The April decision was reported this week by the Harvard Crimson

by
Marina Bolotnikova
December 18, 2014
Harvard Yard at Harvard University in Cambridge, Mass. (Wikimedia Commons)

Harvard Yard at Harvard University in Cambridge, Mass. (Wikimedia Commons)

Harvard University Dining Services is under fire for its decision to quietly stop doing business with SodaStream, an Israeli company that currently operates in the West Bank, earlier this year.

Members of the Harvard College Palestine Solidarity Committee expressed concerns last fall that SodaStream water dispensers in some Harvard dining halls could be offensive to students in light of the Israeli-Palestinian conflict, which has mobilized activists on campus. Following meetings with the students and university administrators, the University’s dining services, known as HUDS, which serves the majority of Harvard undergraduates, decided in April that it would no longer purchase equipment from the company.

The rest of the Harvard community didn’t find out until Wednesday, when The Harvard Crimson, Harvard’s campus newspaper, reported the change. Harvard President Drew Faust was unaware of the policy before The Crimson’s report, and has requested a university investigation into the decision.

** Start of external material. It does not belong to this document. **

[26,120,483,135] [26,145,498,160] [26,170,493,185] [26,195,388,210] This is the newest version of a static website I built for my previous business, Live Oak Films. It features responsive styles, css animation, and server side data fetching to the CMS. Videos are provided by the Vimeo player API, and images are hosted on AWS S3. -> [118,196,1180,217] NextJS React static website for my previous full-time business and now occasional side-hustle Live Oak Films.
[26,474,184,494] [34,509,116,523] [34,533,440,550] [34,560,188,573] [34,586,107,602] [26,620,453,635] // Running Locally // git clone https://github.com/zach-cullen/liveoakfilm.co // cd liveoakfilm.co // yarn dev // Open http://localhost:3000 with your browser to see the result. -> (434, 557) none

Harvard Hillel is working on an official response to the decision, Harvard Hillel Undergraduate President Sam Fisher wrote in an email. HUDS Managing Director David Davidson could not be reached for comment Thursday morning.

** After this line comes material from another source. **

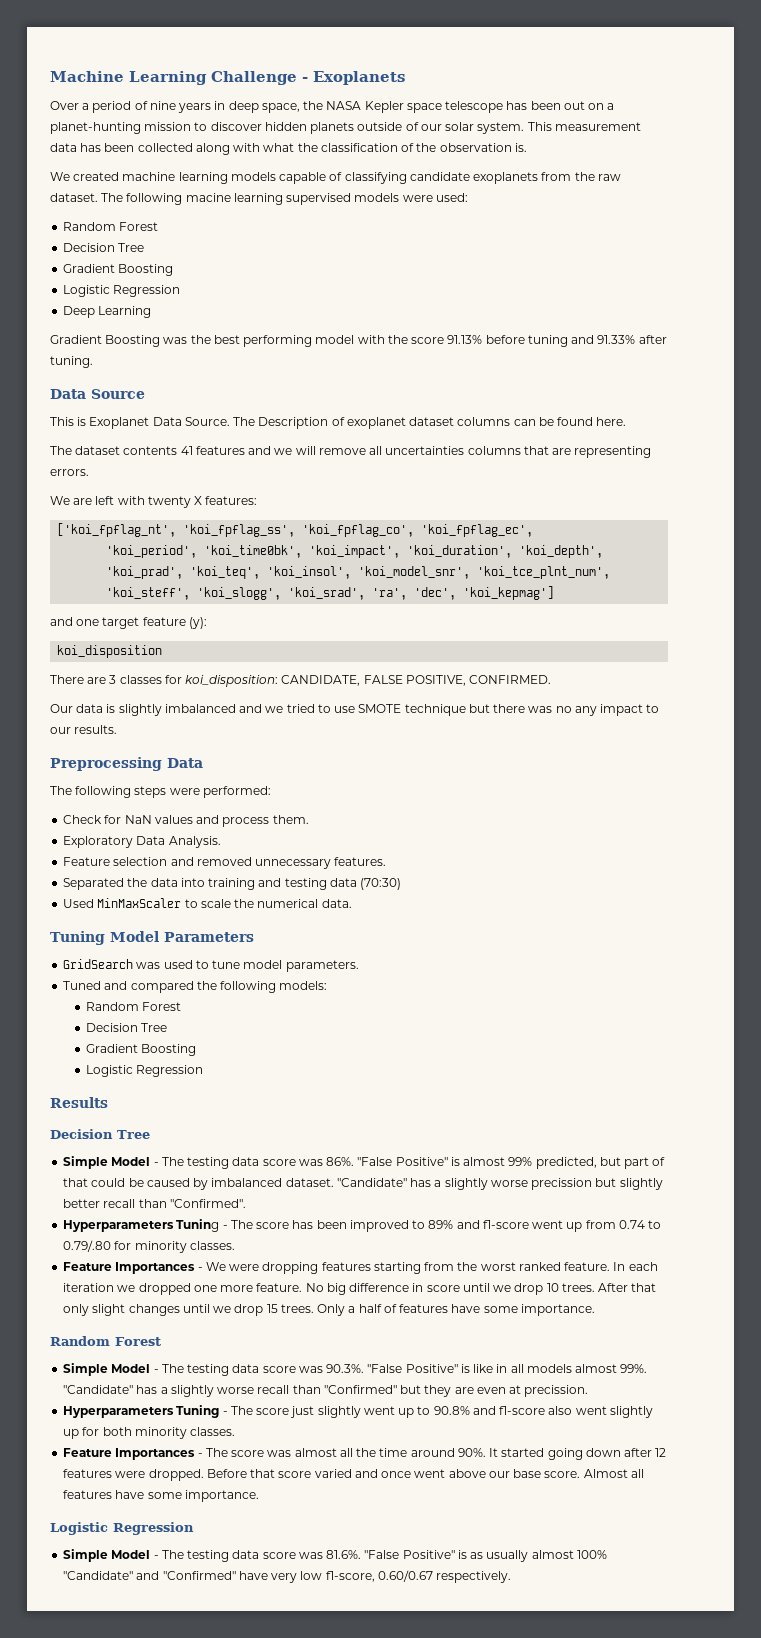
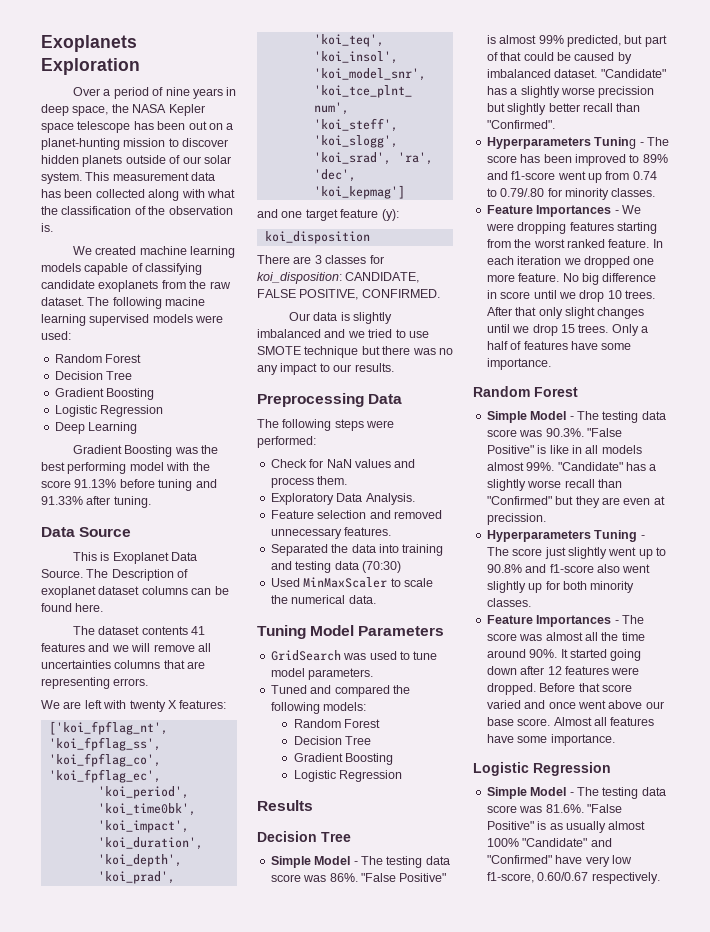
[50,71,308,85] Machine Learning Challenge - -> (41, 43) none
(405, 78) none -> [41,58,140,75] Exploration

Jewish students at Harvard have raised eyebrows not just at the decision, but also at how it was made—quietly, with little input from the Harvard community other than the students who had raised concerns about SodaStream. Students reported having no knowledge of the talks or the decision until it was publicized in The Crimson this week, more than eight months later.

Certainly, HUDS has no obligation to conduct a referendum on student opinion before making purchasing decisions. But if its goal was to avoid alienating students with a stake in the Israeli-Palestinian conflict, suspending ties with an Israeli company on political grounds would likely only make matters worse. Intentionally or not, HUDS’ decision falls squarely within the controversial Boycott, Divestment, and Sanctions movement.

The SodaStream decision seems particularly incongruous considering Harvard’s resistance to boycotts of Israel in past, like President Faust’s condemnation of the American Studies Association’s boycott of Israeli universities. It’s also difficult to explain HUDS’ decision given SodaStream’s October announcement that it would move its main factory from a West Bank settlement to a city in Southern Israel by mid-2015.

Following a statement from University Provost Alan Garber Wednesday that Harvard’s purchases “will not be driven by…highly contested matters of political controversy,” though, it appears the SodaStream suspension may not last much longer.